> [GIVEN ENTRIES]:

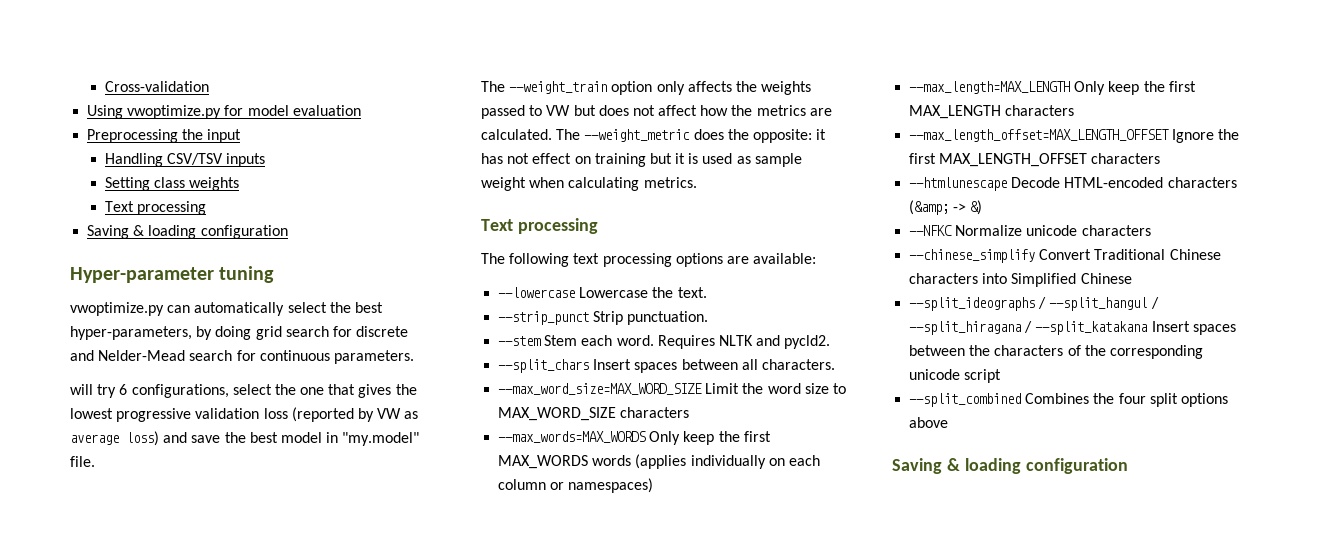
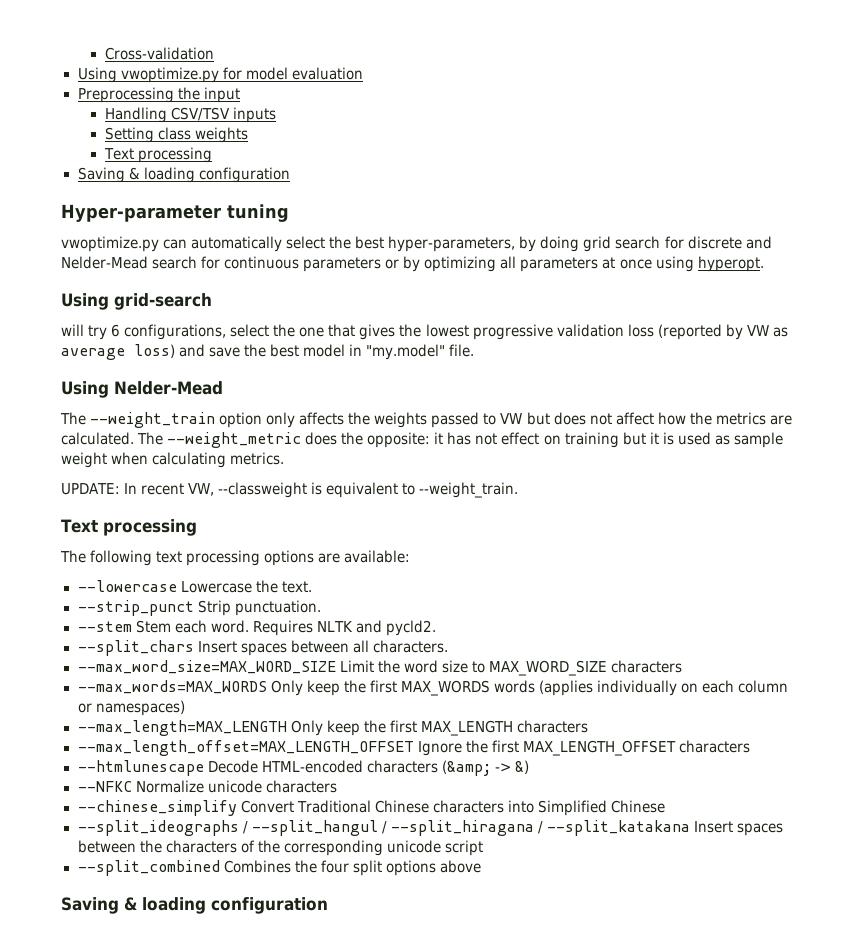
- vwoptimize.py can automatically select the best hyper-parameters, by doing grid search for discrete and Nelder-Mead search for continuous parameters.
+ vwoptimize.py can automatically select the best hyper-parameters, by doing grid search for discrete and Nelder-Mead search for continuous parameters or by optimizing all parameters at once using hyperopt.
+ Using grid-search
+ Using Nelder-Mead
+ UPDATE: In recent VW, --classweight is equivalent to --weight_train.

> [DIRECTIONS FOR THIS TASK]:
Output nothing but the lines from the one with "once using hyperopt." through the last line above, each exactly as it stands.

> [RESPONSE]:
+ vwoptimize.py can automatically select the best hyper-parameters, by doing grid search for discrete and Nelder-Mead search for continuous parameters or by optimizing all parameters at once using hyperopt.
+ Using grid-search
+ Using Nelder-Mead
+ UPDATE: In recent VW, --classweight is equivalent to --weight_train.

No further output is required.